___ STUDY MATERIAL
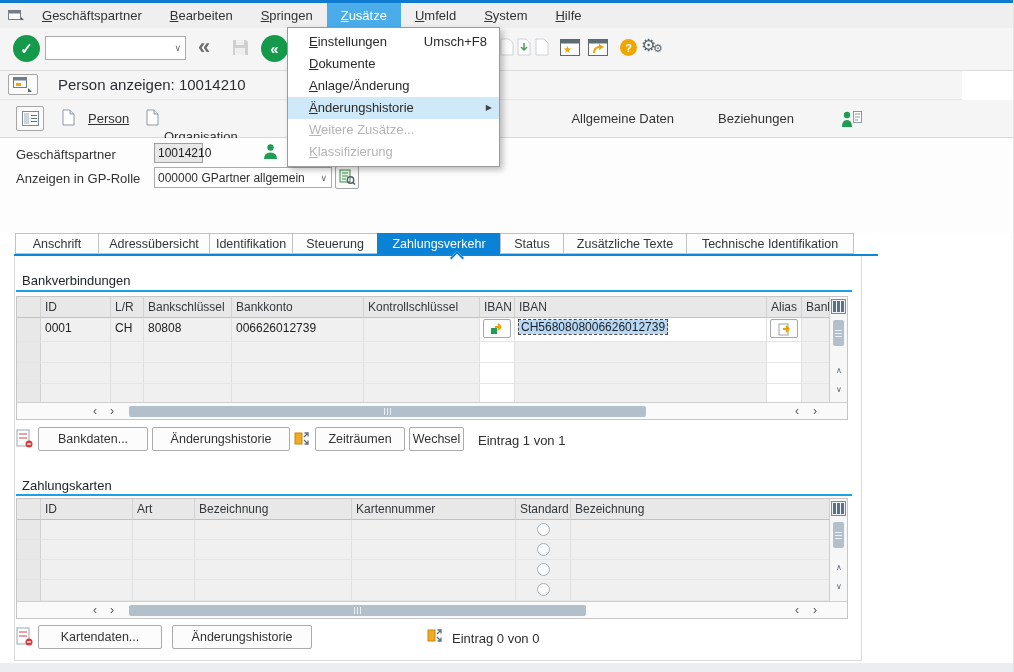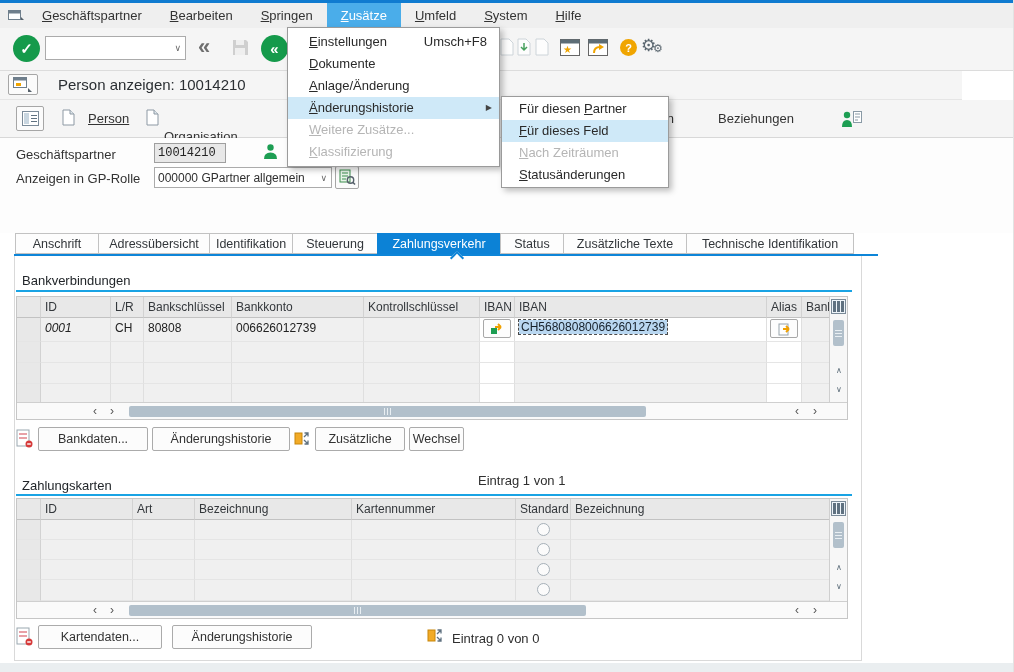--- a/index.html
+++ b/index.html
@@ -534,20 +534,6 @@
     </div>
   </div>
 
-  <div class="popup submenu" style="left:501px;top:96px;width:166px;padding:1px 0;">
-    <div class="item">
-      <span>Für diesen <u>P</u>artner</span>
-    </div>
-    <div class="item hl">
-      <span><u>F</u>ür dieses Feld</span>
-    </div>
-    <div class="item dis">
-      <span><u>N</u>ach Zeiträumen</span>
-    </div>
-    <div class="item">
-      <span><u>S</u>tatusänderungen</span>
-    </div>
-  </div>
 
 </div>
 

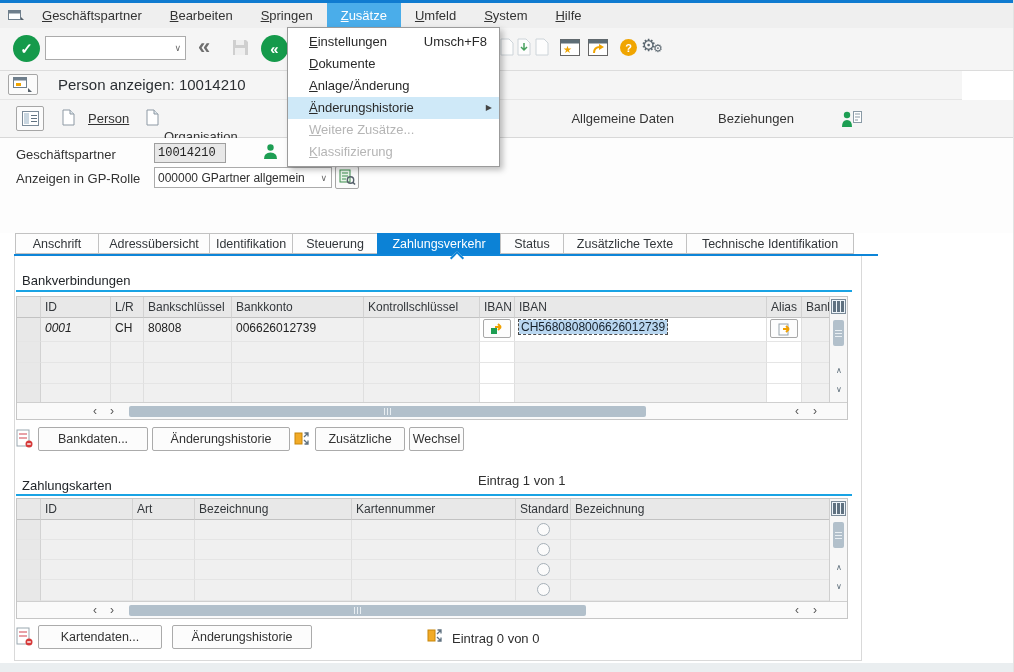--- a/index.html
+++ b/index.html
@@ -234,7 +234,7 @@
 
   <div class="fieldsarea">
     <span class="fieldlabel" style="left:16px;top:9px;">Geschäftspartner</span>
-    <div class="abs" style="left:154px;top:5px;width:72px;height:20px;background:#e8e8e8;border:1px solid #9f9f9f;box-sizing:border-box;font-size:12px;padding:2px 0 0 3px;color:#222;font-family:Liberation Mono, monospace;">10014210</div>
+    <div class="abs" style="left:154px;top:5px;width:49px;height:20px;background:#e8e8e8;border:1px solid #9f9f9f;box-sizing:border-box;font-size:12px;padding:2px 0 0 3px;color:#222;">10014210</div>
     <span class="abs" style="left:263px;top:5px;">
       <svg width="15" height="16">
           <circle cx="7.5" cy="4.5" r="3.2" fill="#1d9e53"></circle>

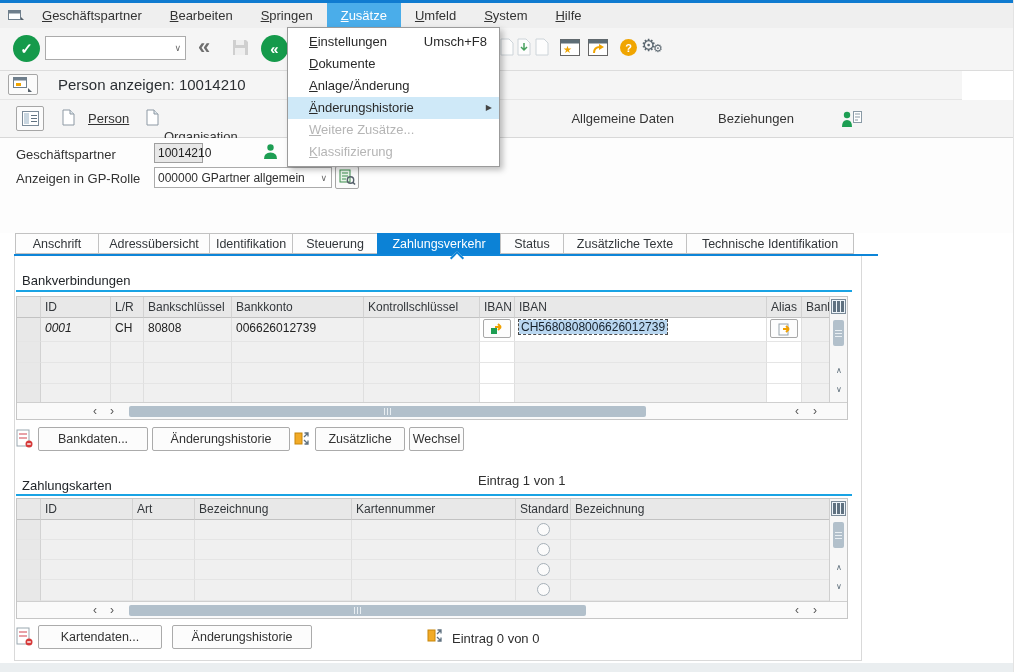--- a/index.html
+++ b/index.html
@@ -292,7 +292,7 @@
       <div style="height:84px;overflow:hidden;">
         <div class="trow" style="height:24px;">
           <div class="cell sel0 b0" style="height:24px;"></div>
-          <div class="cell b1" style="height:24px;font-style:italic;">0001</div>
+          <div class="cell b1" style="height:24px;">0001</div>
           <div class="cell b2" style="height:24px;">CH</div>
           <div class="cell b3" style="height:24px;">80808</div>
           <div class="cell b4" style="height:24px;">006626012739</div>

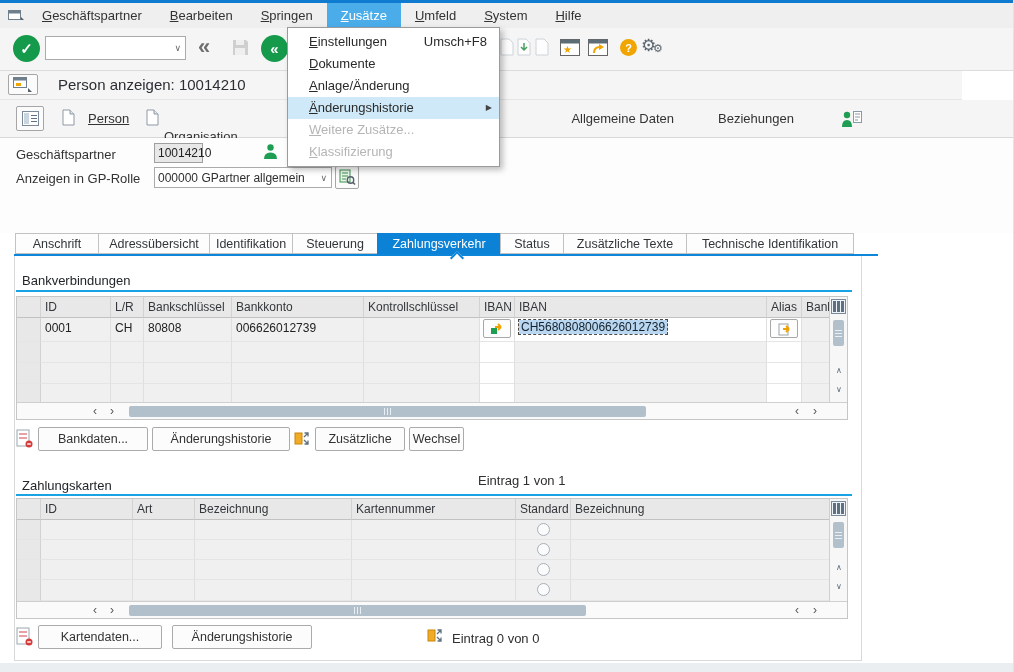--- a/index.html
+++ b/index.html
@@ -400,7 +400,7 @@
         <path d="M10 11 L14 15 M10.5 15 h3.5 v-3.5" fill="none" stroke="#5f7180" stroke-width="1.3"></path>
       </svg>
   </span>
-  <div class="sapbtn" style="left:315px;top:427px;width:90px;">Zusätzliche</div>
+  <div class="sapbtn" style="left:315px;top:427px;width:90px;">Zeiträumen</div>
   <div class="sapbtn" style="left:409px;top:427px;width:55px;">Wechsel</div>
   <span class="entrytext" style="left:478px;top:433px;margin-top:40px;">Eintrag 1 von 1</span>
 

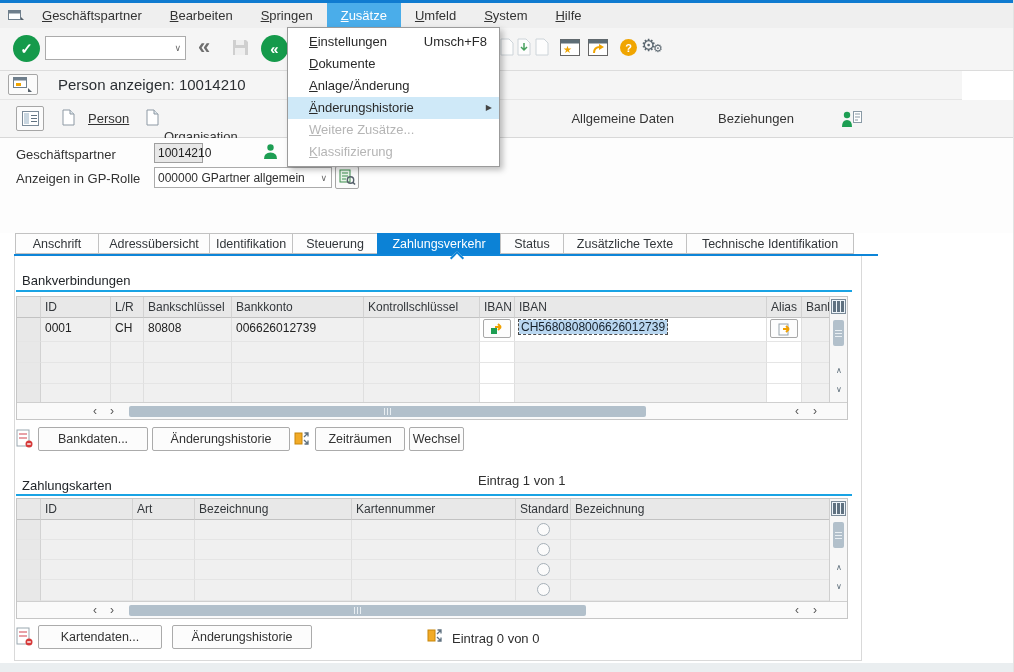--- a/index.html
+++ b/index.html
@@ -402,7 +402,7 @@
   </span>
   <div class="sapbtn" style="left:315px;top:427px;width:90px;">Zeiträumen</div>
   <div class="sapbtn" style="left:409px;top:427px;width:55px;">Wechsel</div>
-  <span class="entrytext" style="left:478px;top:433px;margin-top:40px;">Eintrag 1 von 1</span>
+  <span class="entrytext" style="left:478px;top:433px;">Eintrag 1 von 1</span>
 
   <span class="grouptitle" style="left:22px;top:478px;">Zahlungskarten</span>
   <div class="groupline" style="left:16px;top:494px;width:836px;"></div>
______
YOUR TASK: Please copy out each line of the listing above that contains the string "item".

EXERCISE RESPONSE:
-    <div class="item">
-    <div class="item hl">
-    <div class="item dis">
-    <div class="item">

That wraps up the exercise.